Paul wrested herself from whatever she was thinking. Clearing her throat, she said, “You need to understand that my brother didn’t kill those people. He was framed.”
“Why? By whom?”
“If I knew that I wouldn’t need you. But I would say that whoever did it is particularly powerful and well connected.”
“Why would people like that be targeting your brother?”
“Well, that’s the sixty-four-thousand-dollar question, now isn’t it?”
“And you’re saying you don’t even have an idea?”
“I’m not really saying anything. You’re the investigators.”

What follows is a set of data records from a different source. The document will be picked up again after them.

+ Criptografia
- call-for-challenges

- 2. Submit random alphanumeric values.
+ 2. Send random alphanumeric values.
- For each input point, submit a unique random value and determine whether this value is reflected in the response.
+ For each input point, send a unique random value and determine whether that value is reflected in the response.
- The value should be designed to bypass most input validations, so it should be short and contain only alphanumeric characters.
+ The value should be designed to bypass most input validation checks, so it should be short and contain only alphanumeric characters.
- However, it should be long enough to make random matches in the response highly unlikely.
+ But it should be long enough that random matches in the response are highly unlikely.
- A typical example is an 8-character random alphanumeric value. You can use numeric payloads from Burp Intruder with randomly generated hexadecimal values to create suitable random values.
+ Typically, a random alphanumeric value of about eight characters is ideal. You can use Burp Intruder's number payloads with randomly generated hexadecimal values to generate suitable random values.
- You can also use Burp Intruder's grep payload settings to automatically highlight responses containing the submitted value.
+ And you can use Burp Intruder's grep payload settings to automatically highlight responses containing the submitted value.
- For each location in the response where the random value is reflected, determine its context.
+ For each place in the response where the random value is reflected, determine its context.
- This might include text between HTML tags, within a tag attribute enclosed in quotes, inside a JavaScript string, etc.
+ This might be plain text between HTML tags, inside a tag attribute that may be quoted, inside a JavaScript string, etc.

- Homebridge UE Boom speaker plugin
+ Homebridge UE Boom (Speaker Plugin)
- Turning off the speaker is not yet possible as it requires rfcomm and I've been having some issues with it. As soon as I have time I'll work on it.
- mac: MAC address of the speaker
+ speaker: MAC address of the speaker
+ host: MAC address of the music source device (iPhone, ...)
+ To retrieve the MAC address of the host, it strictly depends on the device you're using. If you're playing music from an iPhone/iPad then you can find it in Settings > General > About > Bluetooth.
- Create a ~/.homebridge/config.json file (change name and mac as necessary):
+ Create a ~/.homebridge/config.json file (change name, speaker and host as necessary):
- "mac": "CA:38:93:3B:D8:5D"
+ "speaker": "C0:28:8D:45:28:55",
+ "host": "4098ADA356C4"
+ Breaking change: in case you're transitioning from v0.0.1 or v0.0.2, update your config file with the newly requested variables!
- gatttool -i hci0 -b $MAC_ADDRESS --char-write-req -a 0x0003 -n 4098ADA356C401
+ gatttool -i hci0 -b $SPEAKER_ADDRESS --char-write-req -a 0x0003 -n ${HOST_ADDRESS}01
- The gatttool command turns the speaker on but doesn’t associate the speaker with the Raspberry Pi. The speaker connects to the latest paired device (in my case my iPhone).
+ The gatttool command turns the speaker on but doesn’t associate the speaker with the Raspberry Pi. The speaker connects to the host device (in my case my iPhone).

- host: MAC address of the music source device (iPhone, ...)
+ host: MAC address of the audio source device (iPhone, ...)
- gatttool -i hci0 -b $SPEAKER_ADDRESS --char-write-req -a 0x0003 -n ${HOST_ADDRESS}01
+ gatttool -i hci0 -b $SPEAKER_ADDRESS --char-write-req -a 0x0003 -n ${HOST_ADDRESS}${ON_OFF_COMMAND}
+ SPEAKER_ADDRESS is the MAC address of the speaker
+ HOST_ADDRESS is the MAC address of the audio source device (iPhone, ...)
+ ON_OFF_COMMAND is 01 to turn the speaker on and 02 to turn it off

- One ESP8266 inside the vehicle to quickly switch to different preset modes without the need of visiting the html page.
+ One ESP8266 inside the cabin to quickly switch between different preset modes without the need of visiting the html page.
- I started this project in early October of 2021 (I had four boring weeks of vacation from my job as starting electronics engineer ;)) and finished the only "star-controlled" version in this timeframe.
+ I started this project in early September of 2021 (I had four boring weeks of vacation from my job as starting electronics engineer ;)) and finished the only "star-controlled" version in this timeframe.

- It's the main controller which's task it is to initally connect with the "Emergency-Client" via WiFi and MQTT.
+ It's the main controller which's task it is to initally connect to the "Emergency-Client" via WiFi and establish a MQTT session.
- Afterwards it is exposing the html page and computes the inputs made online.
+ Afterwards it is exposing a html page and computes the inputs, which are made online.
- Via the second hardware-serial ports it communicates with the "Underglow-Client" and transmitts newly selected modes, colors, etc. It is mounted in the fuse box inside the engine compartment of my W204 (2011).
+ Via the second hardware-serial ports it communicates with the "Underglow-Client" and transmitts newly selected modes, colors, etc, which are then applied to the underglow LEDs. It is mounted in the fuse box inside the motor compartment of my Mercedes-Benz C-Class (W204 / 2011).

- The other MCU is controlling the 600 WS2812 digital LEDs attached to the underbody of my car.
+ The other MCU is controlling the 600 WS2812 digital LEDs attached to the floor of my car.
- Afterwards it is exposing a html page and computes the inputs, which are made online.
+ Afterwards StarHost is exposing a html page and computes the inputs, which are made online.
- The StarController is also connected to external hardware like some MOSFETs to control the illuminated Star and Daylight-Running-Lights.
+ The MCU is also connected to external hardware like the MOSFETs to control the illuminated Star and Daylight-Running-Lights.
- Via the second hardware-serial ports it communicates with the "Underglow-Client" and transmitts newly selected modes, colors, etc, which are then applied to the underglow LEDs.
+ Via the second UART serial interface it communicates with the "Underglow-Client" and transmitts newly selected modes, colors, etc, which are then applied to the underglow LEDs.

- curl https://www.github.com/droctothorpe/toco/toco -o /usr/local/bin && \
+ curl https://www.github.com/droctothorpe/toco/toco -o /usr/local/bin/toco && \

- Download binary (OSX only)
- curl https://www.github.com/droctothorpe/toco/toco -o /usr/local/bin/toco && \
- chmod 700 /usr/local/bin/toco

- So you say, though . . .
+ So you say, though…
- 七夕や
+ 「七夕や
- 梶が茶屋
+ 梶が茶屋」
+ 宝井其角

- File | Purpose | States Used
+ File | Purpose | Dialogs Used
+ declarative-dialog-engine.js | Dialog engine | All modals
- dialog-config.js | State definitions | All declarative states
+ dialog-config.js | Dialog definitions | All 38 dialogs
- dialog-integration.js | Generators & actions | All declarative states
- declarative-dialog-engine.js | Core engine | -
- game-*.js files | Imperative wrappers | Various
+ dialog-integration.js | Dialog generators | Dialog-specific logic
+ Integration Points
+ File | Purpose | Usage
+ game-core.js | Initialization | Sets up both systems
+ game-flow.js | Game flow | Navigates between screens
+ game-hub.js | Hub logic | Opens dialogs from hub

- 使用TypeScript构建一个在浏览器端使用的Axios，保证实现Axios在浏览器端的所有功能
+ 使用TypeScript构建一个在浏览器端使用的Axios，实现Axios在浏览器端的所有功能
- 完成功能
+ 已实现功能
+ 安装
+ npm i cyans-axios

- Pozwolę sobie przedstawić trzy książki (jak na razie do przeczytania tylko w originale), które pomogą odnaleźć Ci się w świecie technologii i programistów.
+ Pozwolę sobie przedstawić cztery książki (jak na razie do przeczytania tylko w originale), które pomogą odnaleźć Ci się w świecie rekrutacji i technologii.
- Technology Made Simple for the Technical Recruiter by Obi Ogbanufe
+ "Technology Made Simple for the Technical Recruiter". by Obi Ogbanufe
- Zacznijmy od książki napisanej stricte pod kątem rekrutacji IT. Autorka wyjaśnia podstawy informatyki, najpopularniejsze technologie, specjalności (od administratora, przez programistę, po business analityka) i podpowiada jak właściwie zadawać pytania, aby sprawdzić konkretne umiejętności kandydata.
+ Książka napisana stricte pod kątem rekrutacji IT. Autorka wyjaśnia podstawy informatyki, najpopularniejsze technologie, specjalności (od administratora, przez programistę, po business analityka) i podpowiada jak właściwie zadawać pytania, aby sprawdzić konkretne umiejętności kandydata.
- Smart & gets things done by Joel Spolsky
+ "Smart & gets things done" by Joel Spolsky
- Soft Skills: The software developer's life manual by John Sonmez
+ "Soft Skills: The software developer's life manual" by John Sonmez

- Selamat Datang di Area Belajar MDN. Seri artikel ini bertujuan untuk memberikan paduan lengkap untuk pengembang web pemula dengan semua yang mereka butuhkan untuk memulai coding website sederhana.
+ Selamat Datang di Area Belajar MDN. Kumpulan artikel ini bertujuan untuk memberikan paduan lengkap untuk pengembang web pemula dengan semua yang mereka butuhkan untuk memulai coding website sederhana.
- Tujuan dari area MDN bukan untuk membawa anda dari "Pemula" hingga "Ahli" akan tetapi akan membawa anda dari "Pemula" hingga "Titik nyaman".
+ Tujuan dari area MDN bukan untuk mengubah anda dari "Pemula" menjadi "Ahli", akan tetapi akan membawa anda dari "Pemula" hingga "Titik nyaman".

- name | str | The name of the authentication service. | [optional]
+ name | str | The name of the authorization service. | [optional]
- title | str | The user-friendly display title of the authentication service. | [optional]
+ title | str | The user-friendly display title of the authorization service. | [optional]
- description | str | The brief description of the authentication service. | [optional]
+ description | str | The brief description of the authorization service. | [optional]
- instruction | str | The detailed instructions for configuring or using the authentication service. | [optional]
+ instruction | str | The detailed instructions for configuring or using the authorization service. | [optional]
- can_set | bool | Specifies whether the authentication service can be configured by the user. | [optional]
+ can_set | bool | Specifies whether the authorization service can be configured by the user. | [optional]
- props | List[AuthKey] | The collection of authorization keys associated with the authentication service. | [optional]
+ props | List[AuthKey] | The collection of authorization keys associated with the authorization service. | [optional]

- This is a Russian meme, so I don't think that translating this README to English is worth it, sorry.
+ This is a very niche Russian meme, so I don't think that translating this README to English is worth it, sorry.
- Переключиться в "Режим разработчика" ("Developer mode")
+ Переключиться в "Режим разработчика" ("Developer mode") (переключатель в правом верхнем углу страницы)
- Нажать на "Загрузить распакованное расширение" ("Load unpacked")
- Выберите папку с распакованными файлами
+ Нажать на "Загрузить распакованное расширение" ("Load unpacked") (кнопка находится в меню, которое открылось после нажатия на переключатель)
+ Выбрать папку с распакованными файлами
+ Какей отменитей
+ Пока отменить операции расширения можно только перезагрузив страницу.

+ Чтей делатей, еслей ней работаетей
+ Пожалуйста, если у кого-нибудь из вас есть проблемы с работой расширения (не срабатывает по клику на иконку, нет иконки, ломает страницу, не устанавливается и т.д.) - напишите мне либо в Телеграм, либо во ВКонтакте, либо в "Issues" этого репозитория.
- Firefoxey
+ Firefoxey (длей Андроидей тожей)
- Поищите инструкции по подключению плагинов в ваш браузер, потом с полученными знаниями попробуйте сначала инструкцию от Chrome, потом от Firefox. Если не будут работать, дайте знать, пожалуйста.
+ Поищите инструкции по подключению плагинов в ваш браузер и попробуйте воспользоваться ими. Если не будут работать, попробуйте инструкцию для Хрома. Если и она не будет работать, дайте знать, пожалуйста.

“So you knew Bergin had hired us?”
“I suggested it. He told me he knew you, Sean. I’d read about some of the work you’d done. I said we needed a pair like you on the job because it wouldn’t be simple.”
“When was the last time you saw or spoke to your brother?” asked Sean.
“You mean before he stopped talking at all?”
“How did you know that? That your brother had stopped talking?”
“Teddy told me. And the last time I spoke with my brother was by phone a week before he was arrested.”
“What did he say?”
“Nothing of great importance. Certainly not that he suspected six bodies were buried at the family farm.”
“How long had the place been in your family?”
“My mother and stepfather bought it when they got married. After our mother died, she left it to both of us. I was living abroad and so I told Eddie to take it.”
“Even after he started working for the government he lived with his mother?”
“Yes. He was at the local IRS office in Charlottesville, although I know he had responsibilities that would take him to Washington fairly regularly. Edgar really had no ambition to move into his own place. He liked the farm. It was quiet, isolated.”
“And he obviously lived there alone after your mother died.”
“He had no alternative. I was out of the country.”
“Where were you living abroad?” asked Sean. “And what were you doing?”
Paul, who had been staring at a spot on the wall about a foot above Sean’s head, now swung her gaze directly in his direction. “I wasn’t aware that I was the subject of your investigation. And yet the truly personal inquiries seemed all aimed in my general vicinity.”
“I like to be thorough.”
“A grand attribute. Just point it in the direction of my brother’s case.”
Sean took this snub in stride. And he did note that her vocabulary and tone had subtly changed. “We’ve read the police file on the bodies discovered at the farm.”
“Six of them. All men. All white. All under the age of forty. And all as yet unidentified.”
“As I understand it nothing has come back on fingerprints or DNA.”
“Quite remarkable. On the TV police shows everyone’s in the database and it only takes a few seconds to find them.” Paul smiled and took a long sip of coffee.
“I could see one or two or maybe even three not being in the system. But all six?”